** Activity **
Where a picture shows up in the listing below, omit it and output the rest exactly.

** Records supplied **
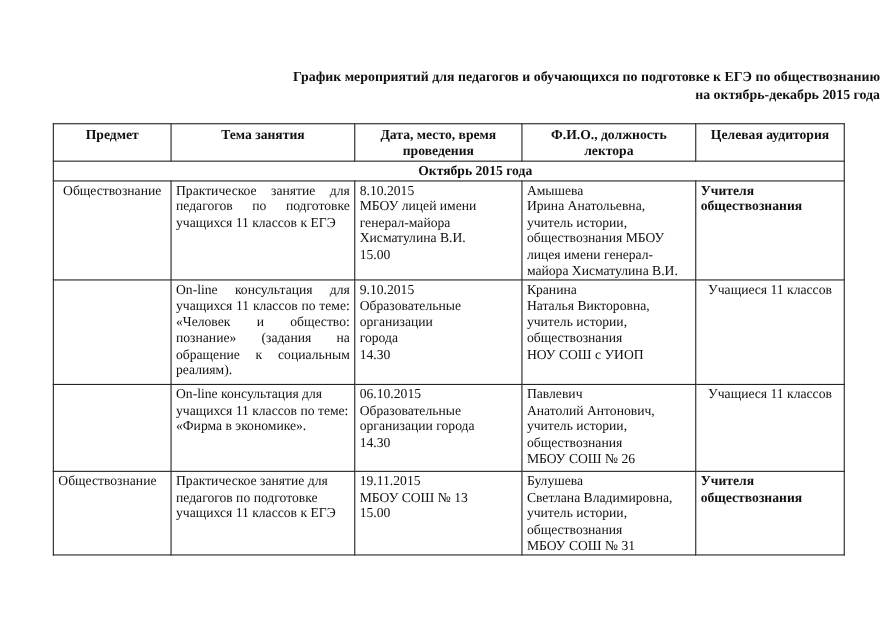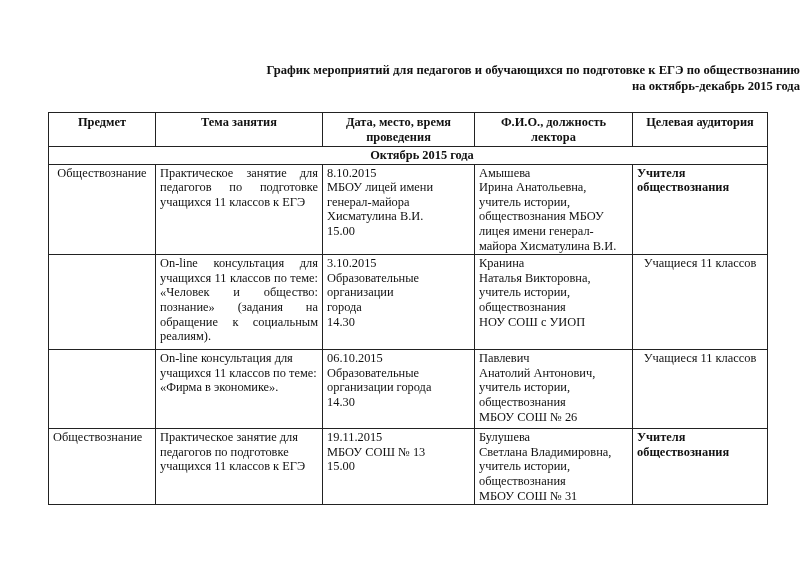--- a/index.html
+++ b/index.html
@@ -20,7 +20,7 @@
   }
   table.sched th { font-weight: bold; height: 30px; padding-top: 2px; }
   .month td { text-align: center; font-weight: bold; height: 13px; padding: 0 4px; }
-  .month td span { position: relative; left: 14px; margin-top: 18px; }
+  .month td span { position: relative; left: 24px; margin-top: 18px; }
   .subj { text-align: center; }
   .subj-left { text-align: left; }
   .topic-just { text-align: justify; text-align-last: left; }

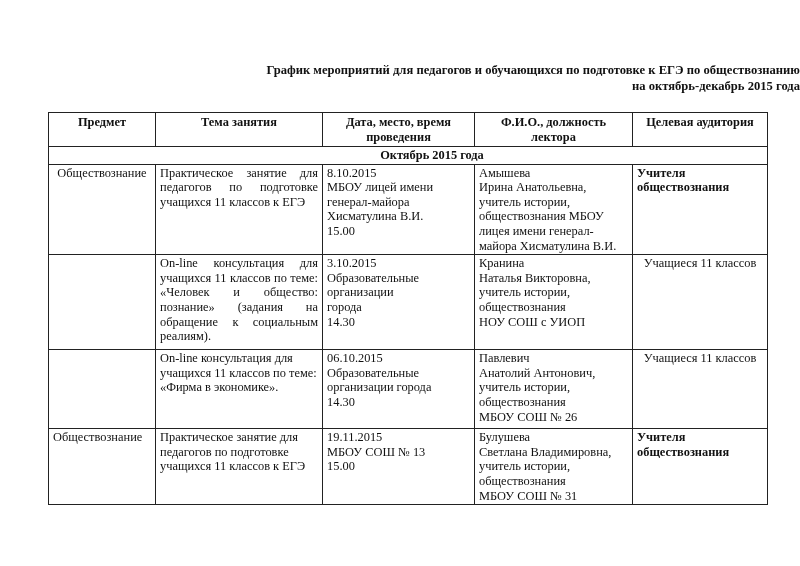--- a/index.html
+++ b/index.html
@@ -75,7 +75,7 @@
     <tr class="r2">
       <td></td>
       <td class="topic-just">On-line консультация для учащихся 11 классов по теме: «Человек и общество: познание» (задания на обращение к социальным реалиям).</td>
-      <td class="multiline">3.10.2015
+      <td class="multiline">9.10.2015
 Образовательные
 организации
 города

** Solution to this task **
--- a/index.html
+++ b/index.html
@@ -20,7 +20,7 @@
   }
   table.sched th { font-weight: bold; height: 30px; padding-top: 2px; }
   .month td { text-align: center; font-weight: bold; height: 13px; padding: 0 4px; }
-  .month td span { position: relative; left: 14px; margin-top: 18px; }
+  .month td span { position: relative; left: 24px; margin-top: 18px; }
   .subj { text-align: center; }
   .subj-left { text-align: left; }
   .topic-just { text-align: justify; text-align-last: left; }

--- a/index.html
+++ b/index.html
@@ -75,7 +75,7 @@
     <tr class="r2">
       <td></td>
       <td class="topic-just">On-line консультация для учащихся 11 классов по теме: «Человек и общество: познание» (задания на обращение к социальным реалиям).</td>
-      <td class="multiline">3.10.2015
+      <td class="multiline">9.10.2015
 Образовательные
 организации
 города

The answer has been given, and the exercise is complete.